• PROBLEM DETAILS
Search the entries below for the word "part" and copy each line that has it.

• User interface change data

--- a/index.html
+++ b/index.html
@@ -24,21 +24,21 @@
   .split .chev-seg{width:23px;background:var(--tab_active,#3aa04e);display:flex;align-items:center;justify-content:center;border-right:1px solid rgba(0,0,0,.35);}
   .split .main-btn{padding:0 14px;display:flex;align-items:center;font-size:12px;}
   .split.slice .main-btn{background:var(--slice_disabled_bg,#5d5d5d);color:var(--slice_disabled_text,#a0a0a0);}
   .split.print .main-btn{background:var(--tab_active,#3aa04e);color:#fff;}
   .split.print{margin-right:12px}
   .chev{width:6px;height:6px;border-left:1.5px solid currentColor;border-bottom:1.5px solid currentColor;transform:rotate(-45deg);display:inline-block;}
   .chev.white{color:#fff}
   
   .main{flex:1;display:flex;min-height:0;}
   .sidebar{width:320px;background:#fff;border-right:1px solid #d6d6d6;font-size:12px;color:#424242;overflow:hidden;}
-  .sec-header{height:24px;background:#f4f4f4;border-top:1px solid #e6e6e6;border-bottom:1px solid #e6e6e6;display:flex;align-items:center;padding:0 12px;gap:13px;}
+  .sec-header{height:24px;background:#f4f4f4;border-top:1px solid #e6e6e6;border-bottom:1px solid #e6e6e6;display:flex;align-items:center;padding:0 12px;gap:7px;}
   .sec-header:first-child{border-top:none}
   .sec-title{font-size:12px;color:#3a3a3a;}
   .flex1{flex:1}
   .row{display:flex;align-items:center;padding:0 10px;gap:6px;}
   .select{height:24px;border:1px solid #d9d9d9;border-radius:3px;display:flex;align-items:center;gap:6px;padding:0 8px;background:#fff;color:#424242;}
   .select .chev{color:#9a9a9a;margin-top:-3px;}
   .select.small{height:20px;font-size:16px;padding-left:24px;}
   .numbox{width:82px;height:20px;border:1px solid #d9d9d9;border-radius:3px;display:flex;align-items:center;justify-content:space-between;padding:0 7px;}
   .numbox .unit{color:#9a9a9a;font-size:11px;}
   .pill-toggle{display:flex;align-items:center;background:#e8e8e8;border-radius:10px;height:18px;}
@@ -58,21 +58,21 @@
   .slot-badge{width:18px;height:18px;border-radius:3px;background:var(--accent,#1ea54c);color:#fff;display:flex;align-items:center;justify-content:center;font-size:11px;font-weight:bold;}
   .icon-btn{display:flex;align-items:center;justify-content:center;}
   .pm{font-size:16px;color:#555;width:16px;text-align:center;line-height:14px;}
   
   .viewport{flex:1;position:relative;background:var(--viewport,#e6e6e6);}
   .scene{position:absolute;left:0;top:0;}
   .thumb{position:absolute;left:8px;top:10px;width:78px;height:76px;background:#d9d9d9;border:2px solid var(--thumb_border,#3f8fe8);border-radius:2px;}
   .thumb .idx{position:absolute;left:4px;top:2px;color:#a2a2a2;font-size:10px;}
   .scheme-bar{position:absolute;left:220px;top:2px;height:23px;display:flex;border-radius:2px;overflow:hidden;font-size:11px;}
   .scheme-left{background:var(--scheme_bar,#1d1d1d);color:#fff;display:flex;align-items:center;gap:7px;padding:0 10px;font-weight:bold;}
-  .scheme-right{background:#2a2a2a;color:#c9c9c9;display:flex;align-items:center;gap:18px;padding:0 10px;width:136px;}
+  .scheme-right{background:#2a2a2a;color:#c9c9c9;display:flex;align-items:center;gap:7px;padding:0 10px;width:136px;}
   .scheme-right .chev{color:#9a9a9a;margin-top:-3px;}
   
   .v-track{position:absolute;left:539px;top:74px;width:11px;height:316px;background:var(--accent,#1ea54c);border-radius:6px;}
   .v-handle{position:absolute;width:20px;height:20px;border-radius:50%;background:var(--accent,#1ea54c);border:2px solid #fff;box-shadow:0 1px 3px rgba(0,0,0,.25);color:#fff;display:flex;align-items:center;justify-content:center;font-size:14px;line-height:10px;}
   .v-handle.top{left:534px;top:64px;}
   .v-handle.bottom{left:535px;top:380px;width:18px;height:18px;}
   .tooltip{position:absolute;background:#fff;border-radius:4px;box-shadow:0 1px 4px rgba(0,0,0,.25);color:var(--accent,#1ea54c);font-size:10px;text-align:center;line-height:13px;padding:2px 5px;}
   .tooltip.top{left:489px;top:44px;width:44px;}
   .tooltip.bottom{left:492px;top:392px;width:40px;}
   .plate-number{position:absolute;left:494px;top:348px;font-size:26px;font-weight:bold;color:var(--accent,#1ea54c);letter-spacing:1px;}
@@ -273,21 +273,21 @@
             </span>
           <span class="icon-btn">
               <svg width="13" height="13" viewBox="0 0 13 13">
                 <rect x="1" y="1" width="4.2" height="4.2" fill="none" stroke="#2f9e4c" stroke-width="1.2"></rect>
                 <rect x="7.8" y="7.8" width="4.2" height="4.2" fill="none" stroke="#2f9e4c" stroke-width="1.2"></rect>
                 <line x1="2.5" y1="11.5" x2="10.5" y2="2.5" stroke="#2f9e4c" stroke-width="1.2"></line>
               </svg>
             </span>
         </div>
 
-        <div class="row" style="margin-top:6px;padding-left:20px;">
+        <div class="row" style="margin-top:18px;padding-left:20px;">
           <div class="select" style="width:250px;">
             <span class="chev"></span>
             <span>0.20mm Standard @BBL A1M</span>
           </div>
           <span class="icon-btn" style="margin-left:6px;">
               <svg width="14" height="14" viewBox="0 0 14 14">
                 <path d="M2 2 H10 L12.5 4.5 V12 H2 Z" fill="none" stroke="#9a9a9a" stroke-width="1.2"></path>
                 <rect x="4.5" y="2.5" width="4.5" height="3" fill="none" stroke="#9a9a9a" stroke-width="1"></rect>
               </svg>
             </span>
--
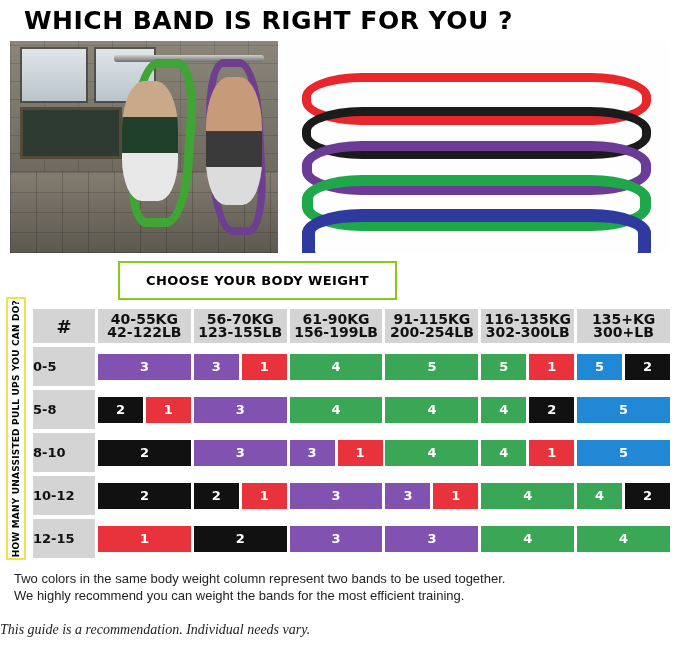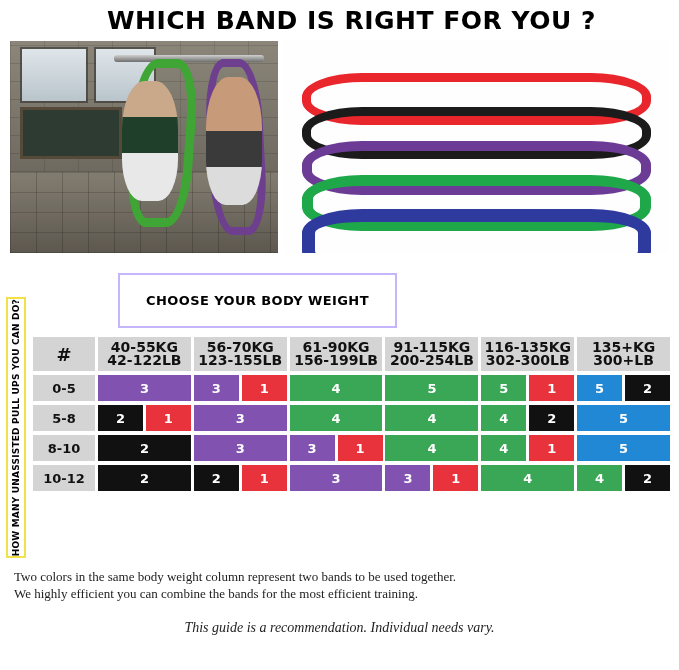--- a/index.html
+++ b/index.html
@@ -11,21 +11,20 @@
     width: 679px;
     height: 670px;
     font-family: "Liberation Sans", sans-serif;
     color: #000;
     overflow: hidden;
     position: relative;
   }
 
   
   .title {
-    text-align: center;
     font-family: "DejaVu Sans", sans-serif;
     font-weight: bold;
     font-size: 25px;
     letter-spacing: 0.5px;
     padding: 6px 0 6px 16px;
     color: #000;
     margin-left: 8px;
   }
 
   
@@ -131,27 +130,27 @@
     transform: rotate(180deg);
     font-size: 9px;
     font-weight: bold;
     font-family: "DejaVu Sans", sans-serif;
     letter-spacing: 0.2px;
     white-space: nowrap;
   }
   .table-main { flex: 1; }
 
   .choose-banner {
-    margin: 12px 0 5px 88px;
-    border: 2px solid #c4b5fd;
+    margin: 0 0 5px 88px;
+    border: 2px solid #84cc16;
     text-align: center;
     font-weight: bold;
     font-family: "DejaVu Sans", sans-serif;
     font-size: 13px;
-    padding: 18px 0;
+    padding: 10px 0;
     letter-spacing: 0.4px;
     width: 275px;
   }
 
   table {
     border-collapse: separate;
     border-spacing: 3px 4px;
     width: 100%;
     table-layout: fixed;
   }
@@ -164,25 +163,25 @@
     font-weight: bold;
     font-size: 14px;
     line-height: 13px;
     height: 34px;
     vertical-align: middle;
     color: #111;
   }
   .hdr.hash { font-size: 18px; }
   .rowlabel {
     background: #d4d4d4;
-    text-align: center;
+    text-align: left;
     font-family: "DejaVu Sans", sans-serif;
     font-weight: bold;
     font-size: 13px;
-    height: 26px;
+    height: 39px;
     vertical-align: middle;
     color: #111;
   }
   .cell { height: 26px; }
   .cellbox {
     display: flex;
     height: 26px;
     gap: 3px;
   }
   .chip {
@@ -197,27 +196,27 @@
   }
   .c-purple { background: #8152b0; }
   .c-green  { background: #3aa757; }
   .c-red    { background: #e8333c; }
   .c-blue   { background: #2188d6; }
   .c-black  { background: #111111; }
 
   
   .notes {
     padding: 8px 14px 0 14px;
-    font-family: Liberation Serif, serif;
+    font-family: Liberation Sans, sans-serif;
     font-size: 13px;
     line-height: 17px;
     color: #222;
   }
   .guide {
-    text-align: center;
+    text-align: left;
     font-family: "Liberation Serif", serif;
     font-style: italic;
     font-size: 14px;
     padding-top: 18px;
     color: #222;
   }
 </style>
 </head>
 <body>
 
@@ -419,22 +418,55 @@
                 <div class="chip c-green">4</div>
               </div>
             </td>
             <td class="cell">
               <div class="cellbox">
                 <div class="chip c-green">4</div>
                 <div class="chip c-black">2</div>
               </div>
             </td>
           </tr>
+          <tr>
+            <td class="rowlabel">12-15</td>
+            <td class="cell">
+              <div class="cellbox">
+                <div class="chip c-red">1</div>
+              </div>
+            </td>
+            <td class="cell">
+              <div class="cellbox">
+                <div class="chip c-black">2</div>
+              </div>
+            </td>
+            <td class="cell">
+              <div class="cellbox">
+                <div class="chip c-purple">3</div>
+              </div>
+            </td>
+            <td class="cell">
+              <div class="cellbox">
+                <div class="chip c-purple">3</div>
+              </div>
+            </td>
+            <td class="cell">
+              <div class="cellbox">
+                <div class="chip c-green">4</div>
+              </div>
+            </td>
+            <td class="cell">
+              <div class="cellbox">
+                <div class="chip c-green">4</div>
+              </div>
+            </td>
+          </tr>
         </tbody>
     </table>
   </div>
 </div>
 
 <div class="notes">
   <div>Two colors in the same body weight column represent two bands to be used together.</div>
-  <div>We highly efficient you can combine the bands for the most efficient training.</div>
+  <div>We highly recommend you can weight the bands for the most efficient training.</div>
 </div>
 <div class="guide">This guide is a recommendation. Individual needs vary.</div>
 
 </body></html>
...
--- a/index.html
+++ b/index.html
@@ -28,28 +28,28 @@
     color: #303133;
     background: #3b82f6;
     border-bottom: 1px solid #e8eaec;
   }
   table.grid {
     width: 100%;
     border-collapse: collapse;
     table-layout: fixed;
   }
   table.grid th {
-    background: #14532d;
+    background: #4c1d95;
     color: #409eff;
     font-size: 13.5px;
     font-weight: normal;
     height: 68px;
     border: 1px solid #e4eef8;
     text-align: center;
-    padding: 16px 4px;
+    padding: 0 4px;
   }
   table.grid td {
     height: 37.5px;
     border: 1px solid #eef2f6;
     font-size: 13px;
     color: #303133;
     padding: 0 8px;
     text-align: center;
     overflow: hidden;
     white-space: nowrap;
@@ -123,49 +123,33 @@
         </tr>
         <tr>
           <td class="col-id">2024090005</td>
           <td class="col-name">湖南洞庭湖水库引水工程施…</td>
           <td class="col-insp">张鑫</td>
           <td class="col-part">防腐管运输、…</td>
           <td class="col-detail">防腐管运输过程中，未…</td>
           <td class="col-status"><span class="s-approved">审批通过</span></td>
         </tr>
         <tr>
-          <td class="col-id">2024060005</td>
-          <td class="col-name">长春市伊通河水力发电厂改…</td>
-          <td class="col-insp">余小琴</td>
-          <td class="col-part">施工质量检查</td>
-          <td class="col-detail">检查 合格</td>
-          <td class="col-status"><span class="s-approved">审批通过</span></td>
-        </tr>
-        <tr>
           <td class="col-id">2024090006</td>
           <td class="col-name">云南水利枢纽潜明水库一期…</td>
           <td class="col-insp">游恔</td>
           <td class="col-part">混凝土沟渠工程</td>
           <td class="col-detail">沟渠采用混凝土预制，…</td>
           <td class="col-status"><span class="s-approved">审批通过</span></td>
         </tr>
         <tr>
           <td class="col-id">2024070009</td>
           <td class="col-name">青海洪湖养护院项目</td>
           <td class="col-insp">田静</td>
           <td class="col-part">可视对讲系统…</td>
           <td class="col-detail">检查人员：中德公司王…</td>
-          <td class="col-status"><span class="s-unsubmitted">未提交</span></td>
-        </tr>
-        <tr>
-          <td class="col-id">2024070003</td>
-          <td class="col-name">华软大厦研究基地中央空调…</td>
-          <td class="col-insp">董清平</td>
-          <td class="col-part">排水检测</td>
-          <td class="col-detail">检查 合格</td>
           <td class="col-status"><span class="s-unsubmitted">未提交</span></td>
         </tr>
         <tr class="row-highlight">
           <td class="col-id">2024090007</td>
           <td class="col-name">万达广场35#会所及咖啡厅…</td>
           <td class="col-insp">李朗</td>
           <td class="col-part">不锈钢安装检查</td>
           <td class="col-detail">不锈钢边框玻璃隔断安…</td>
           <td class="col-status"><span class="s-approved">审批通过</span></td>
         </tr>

• SOLVED EXERCISE
           <td class="col-part">防腐管运输、…</td>
-          <td class="col-part">施工质量检查</td>
           <td class="col-part">混凝土沟渠工程</td>
           <td class="col-part">可视对讲系统…</td>
-          <td class="col-part">排水检测</td>
           <td class="col-part">不锈钢安装检查</td>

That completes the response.